Oxford Nanopore megaton announcement: “Why do you need a machine?” – exclusive interview for this blog!

Sometimes this genome blogging lark really pays off. Yesterday was one of those days as I got a sneak preview of the big announcement at AGBT, and 20 minutes to speak with Oxford Nanopore’s Dan Turner (Director of Applications), Clive Brown (Chief Technical Officer) and Zoe McDougall (Director of Comms). The downside of course was that I couldn’t tell anyone what they said until the embargo was lifted at 5pm today!

I asked as many questions as I could without knowing the contents of the AGBT talk. I probably should have asked a bunch more. I do remember saying “wow” quite a lot.

First, go and read the press release!

Executive Summary

  • Nanopore have announced a strand sequencing method, made possible by a heavily modified biological nanopore and an industrially-fabricated polymer
  • DNA passes through the nanopore and tri-nucleotides in contact with the pore are detected through electrochemistry
  • Demonstrated 2x50kb sense & anti-sense of same molecules (lambda phage) – no theoretical read length limit
  • Can sequence direct from blood without need for sample preparation
  • Two products announced:
    • MinIon – USB disposable sequencer for ~ $900 has 512 nanopores – target 150mb/hour
    • MinIon can run at 120-1000 bases/minute per pore for up to 6 hours
    • GridIon – two versions of rack-mountable sequencer with 2000 nanopores (2nd half 2012), 8000 nanopores (2013)
    • GridIons can be racked in parallel, 20 could do a whole human genome in 15 minutes
    • Each GridIon can do “tens of gigabases” over 24 hours
  • Both machines commercially available 2nd half 2012
  • Sequencing can be paused, sample recovered, replaced, started again
  • Accuracy is 96%, errors are deletions, error profile will improve through software

The MinIon

Firstly you need to know this is pronounced “min, ion” rather than “min-yon”. The MinIon is an array of nanopores – 512 to be precise – and circuitry housed in a USB stick. Why a USB stick? “The form factor is determined by the requirements” – as there are no fluidics you don’t need a big machine. There are no fluidics. “Your fluidics is a Gilson”, said Brown. The prototype version has an ugly battery pack attached to it but it will eventually use USB power. The USB stick is disposable. “Why do you need an instrument?” he says. We wander into the realms of sci-fi at this point. DNA molecules pass through the nanopore and nucleotide sequence is detected by the electronics. Bases are streamed – live – to your laptop as FASTQ (bases with qualities). This is where the “run until” makes sense, if you are interested in a particular gene just wait until the sequence comes out and shut it down to preserve the circuitry.

“Hungry Hippo” sequencing


The sample lives in solution and the DNA floats around, there is no attachment to beads or solid surfaces. Brown says the nanopore functions “like a Hungry Hippo”, grabbing DNA as it bumps up against the pore. Only about 0.001% of the starting DNA is processed and the sample is unadulterated and can be recovered at the end. Do some sequencing, then literally “pause” it, remove the sample – mess around with it – replace it and continue sequencing. This is an iterative approach – how will it change our way of doing sequencing experiments? Can you run forever? “Right now this is limited by the circuits which burn out after about 6 hours.”

Fast-Slow Sequencing

Nanopore can ratchet down the speed of the DNA passing through the pore. Right now they are running “about 120-150 bases per minute”, but this can be sped up to give 150 megabases per hour of sequence from the MinION. It can be sped further, even as far as 1000 bases per minute per pore, although running above 500 bases per minute starts to impact the accuracy.

Read lengths

Read length reflects the fragment size in the sample.
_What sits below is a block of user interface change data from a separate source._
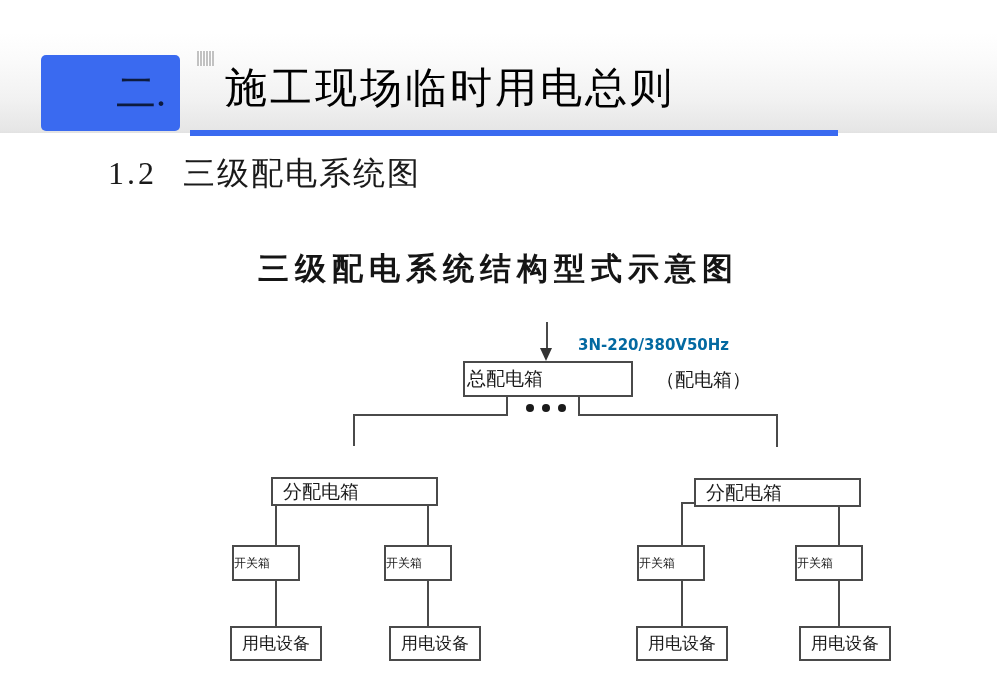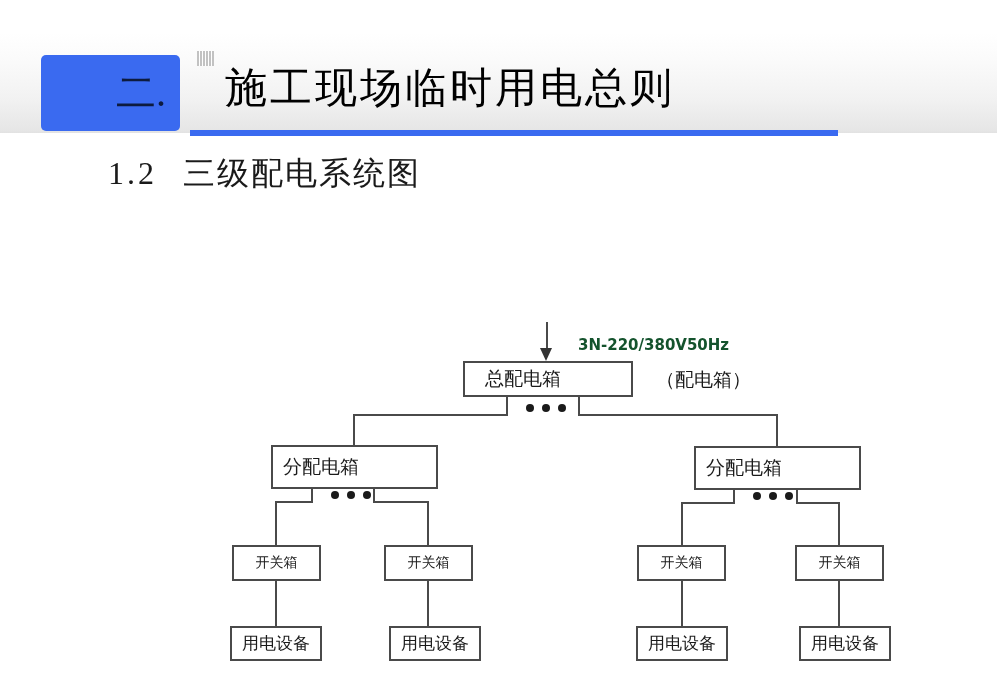"三级配电系统结构型式示意图" div { html: none -> <div>三级配电系统结构型式示意图</div> }
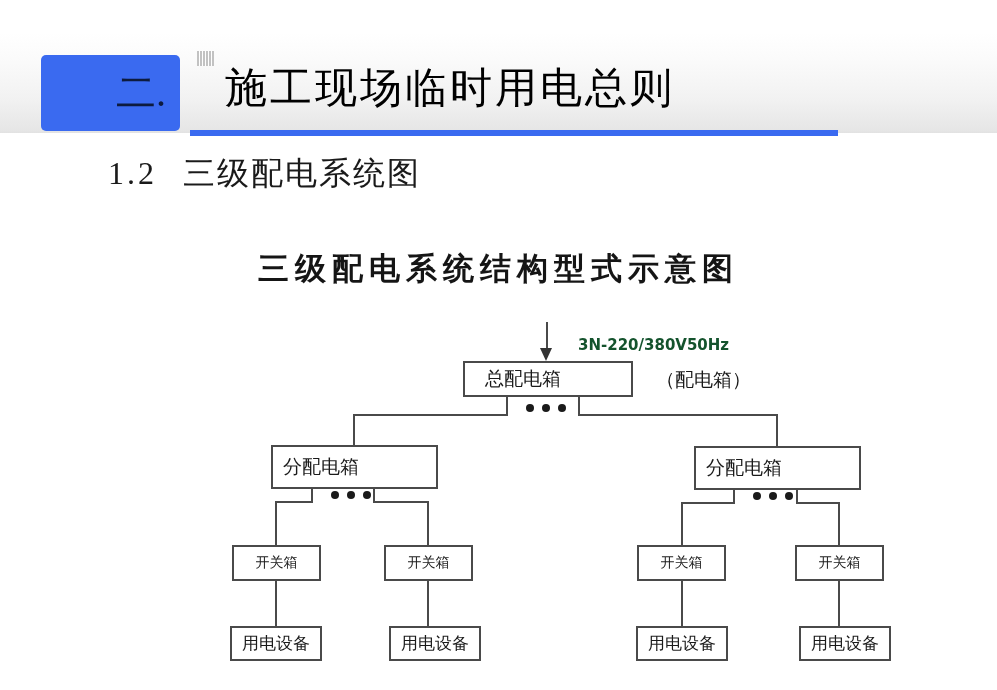"3N-220/380V50Hz" #feeder-label { color: #14532d -> #0369a1 }
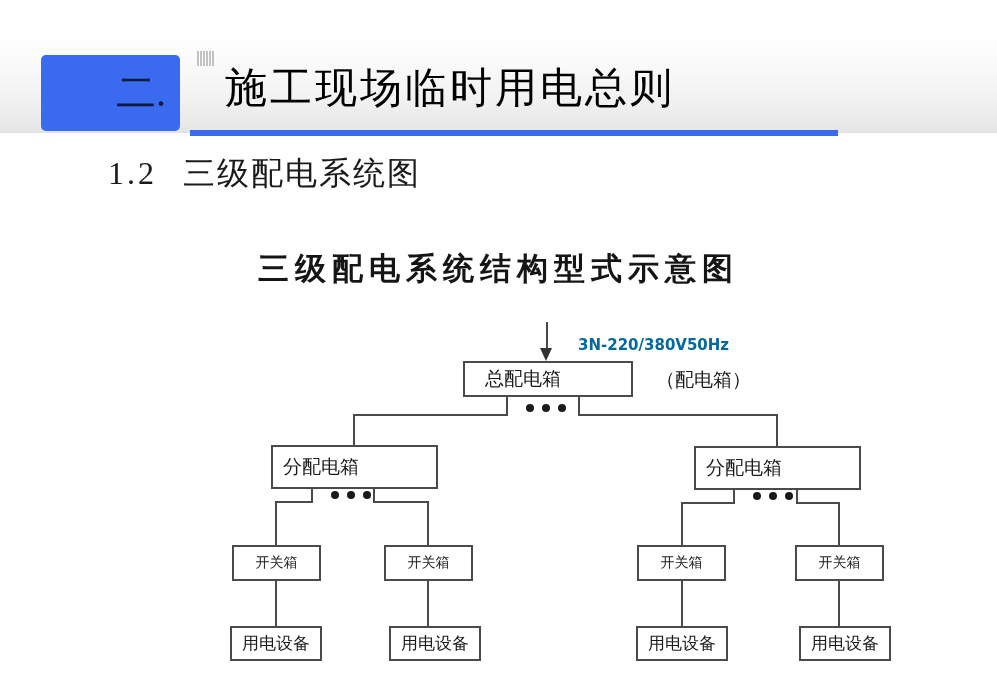"总配电箱" #node-main { padding-left: 20px -> 2px }
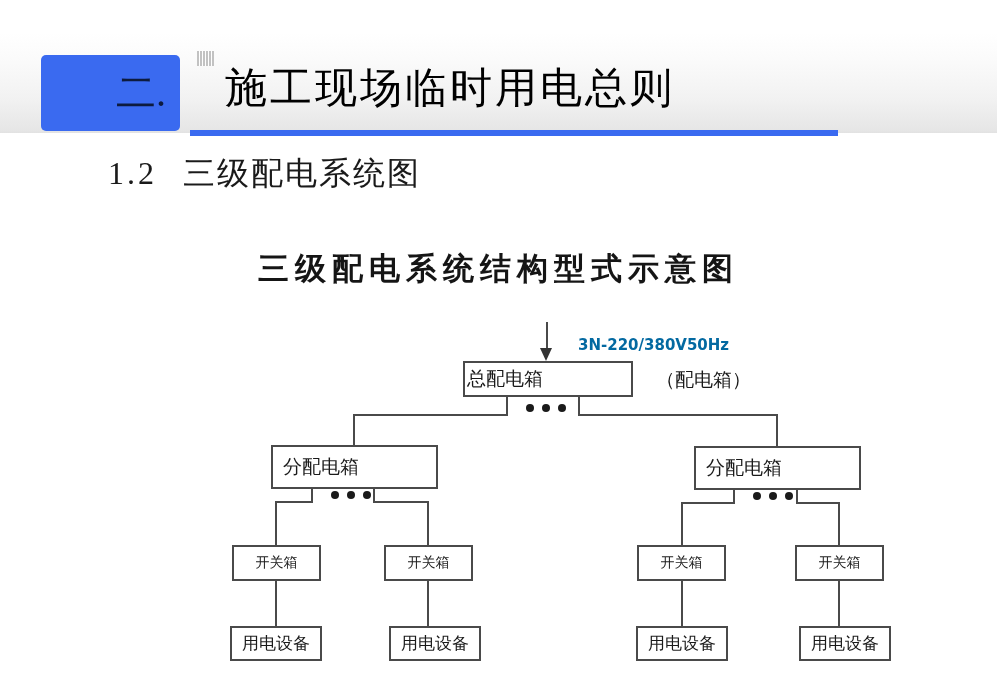"分配电箱" .node-sub { height: 44px -> 29px; margin-top: none -> 32px }
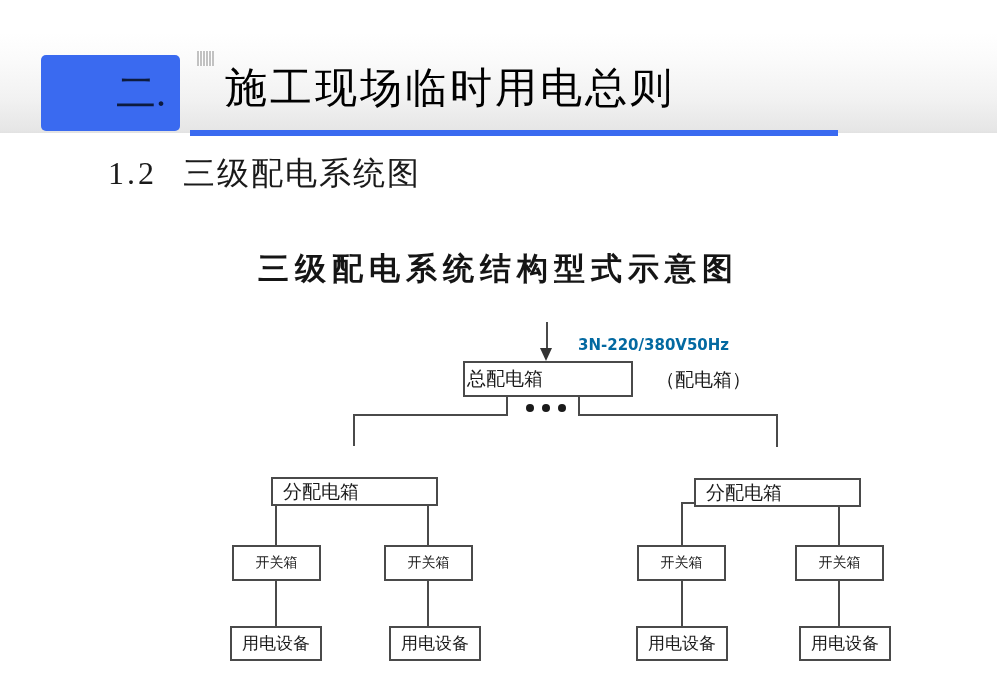"开关箱" .node-switch { font-size: 14px -> 12px; justify-content: center -> none; width: 89px -> 68px }
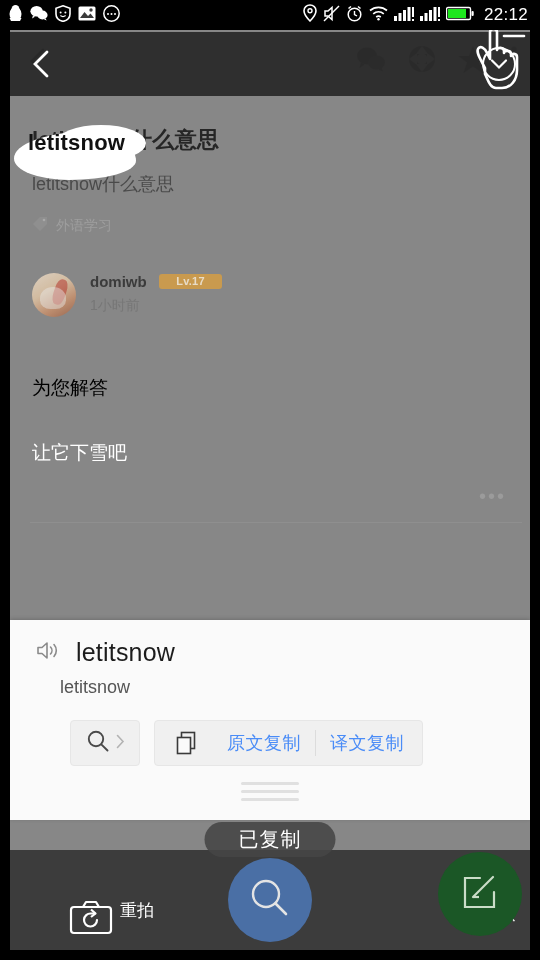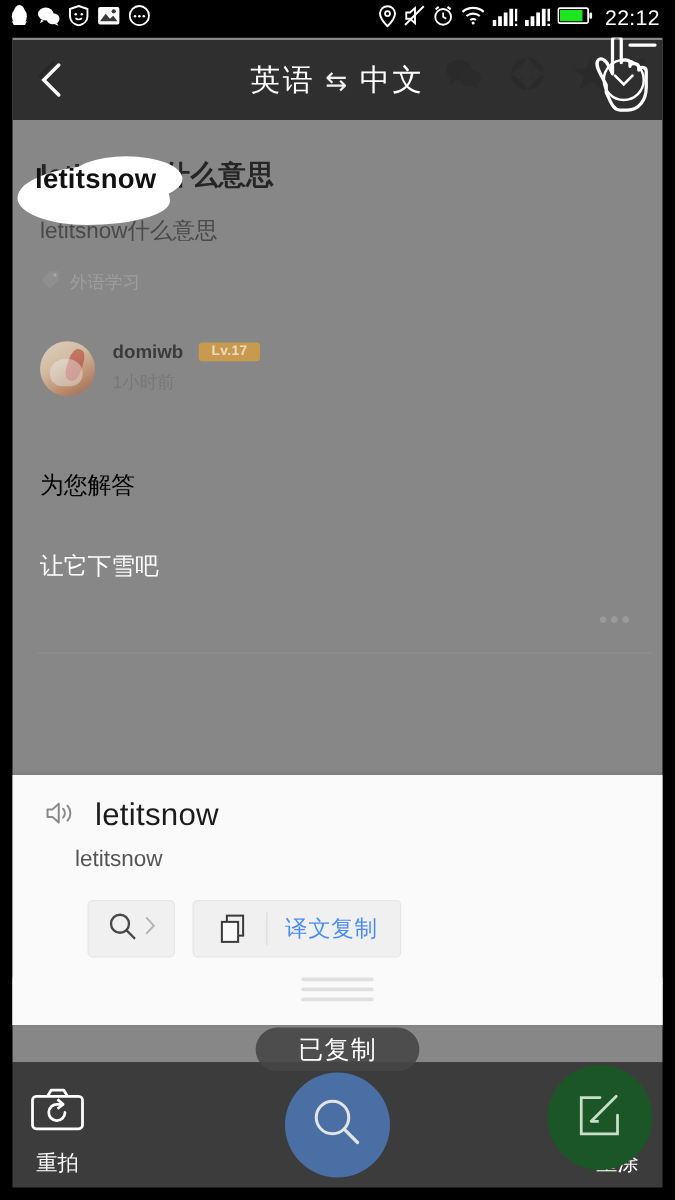"英语 ⇆ 中文" div.th-title { html: <div> <span>英语</span><span>⇆</span><span>中文</span> </div> -> none }
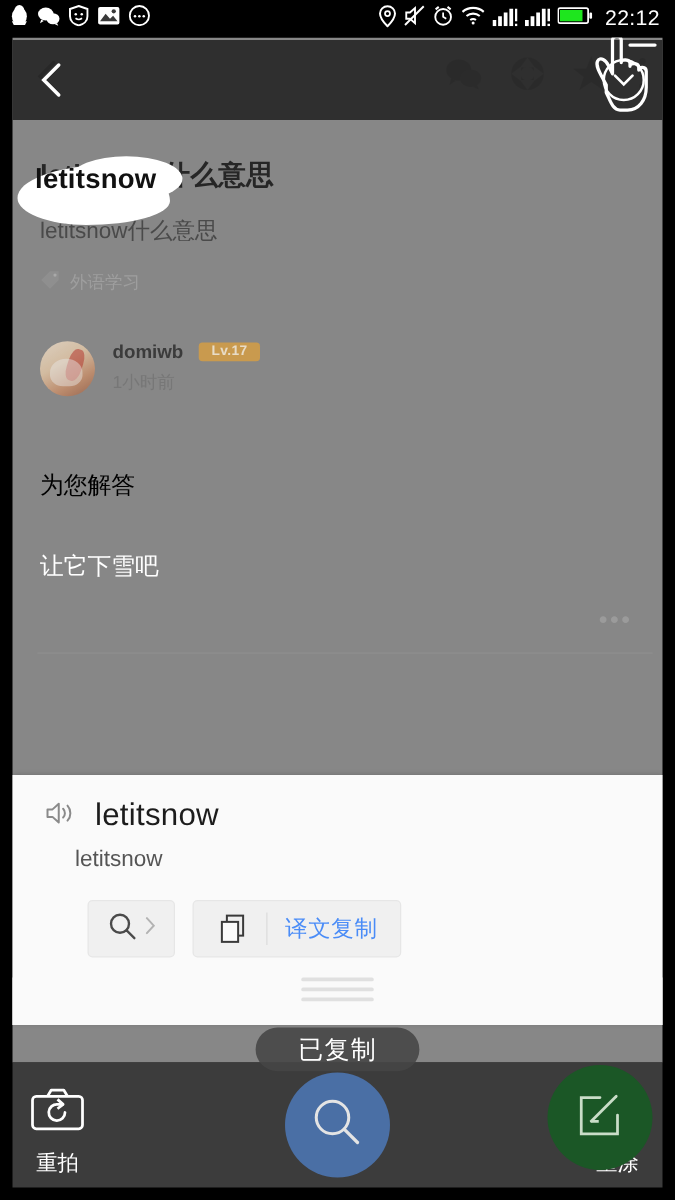"Lv.17" .lvbadge { padding: 1px 10px 2px -> 1px 17px 2px }
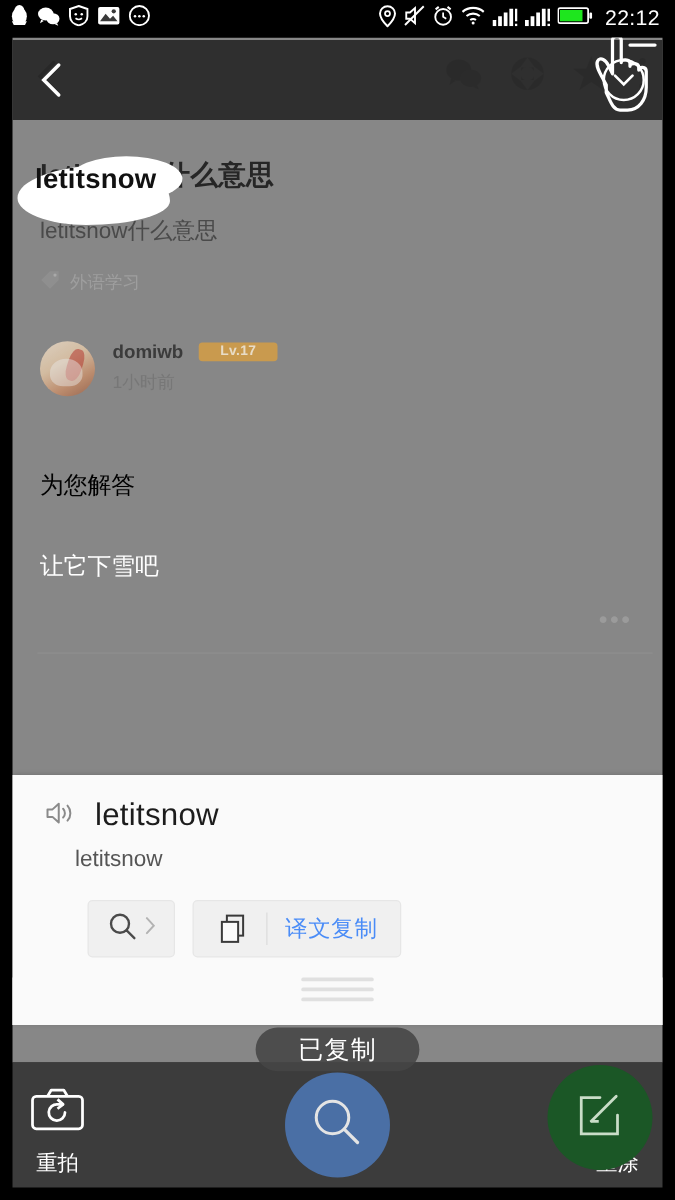"原文复制" span.clink { html: none -> <span>原文复制</span> }
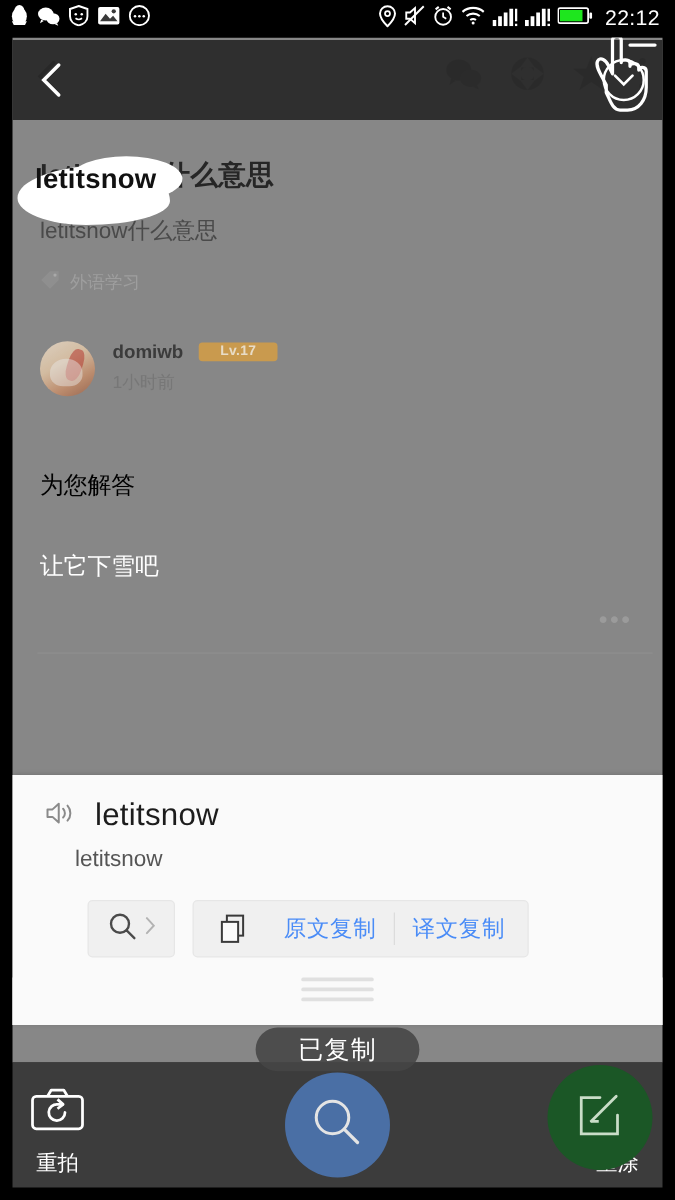"重拍" .tb-item { align-items: center -> none; flex-direction: column -> row; margin-left: none -> 45px }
They’ve sequenced sense and antisense of lambda phage – giving a 100kb read from same molecule. “We’ve tried 5, 10, 15, 20kb etc. without problems” says Dan Turner. You could bung an Illumina library in there should you wish.

Accuracy

A huge question. They are talking about a 4% raw read error rate. The errors are mainly deletions. “We know what the problem is and we can fix it” said Turner. He explained the signal comes from the interaction of DNA with the pore barrel. The barrel is in contact with three nucleotide bases at one time, then the strand is moved along one base by a “special processive enzyme”. Each tri-nucleotide gives a specific signal. A regular Viterbi algorithm turns that into bases, and the Markov model can be improved through better training. Notably the quality does not drop off over the length of the read and substitution errors are infrequent.

The Breakthrough

A major problem with turning biological nanopores into DNA sequencers is that they are often embedded in fragile lipid bilayers which are unstable to pH and temperature (see James Hadfield’s great nanopore primer for more information). The major break-through is that Oxford Nanopore can make this membrane in an industrial process in a factory and the result remains stable, meaning it can be shipped to the customer at room temperature. The nanopore itself has over 300 modifications to make it work efficiently, these were found through random mutation during a series of high-throughput screening experiments.

Bioinformatics

With the MinIon – bases are streamed off in FASTQ straight to your laptop. You can set up your workflow to “run until …” a particular sequence is read, and then shut it off to protect the circuitry.

The GridIon

The GridIon has already been announced and is a rackable sequencer which takes disposable cartridges for massively parallel sequencing. It will be available in 2000 and 8000 nanopore versions. There are four wells to one circuit.

Sample Preparation

The example given at the presentation was sequencing of whole blood. “You add blood, and some buffer and some enzymes”, presumably to nick the DNA strands which don’t need to be denatured. That’s it. But you could process your sample in a million different ways first, as long as dsDNA is presented to the pore. “You could even put an Illumina library in”. No amplification required. At the presentation Brown said they “had a look at RNA” and found they could read it just like DNA, no reverse complementation necessary.

The Illumina Connection

This is an Oxford Nanopore product, being marketed by Oxford Nanopore. Illumina have a stake in the company.

Is this a game changer?

This is a very different product to the existing suite of sequencers. It’s also rather dissimilar to PacBio despite being single molecule (but apparently superior in all respects).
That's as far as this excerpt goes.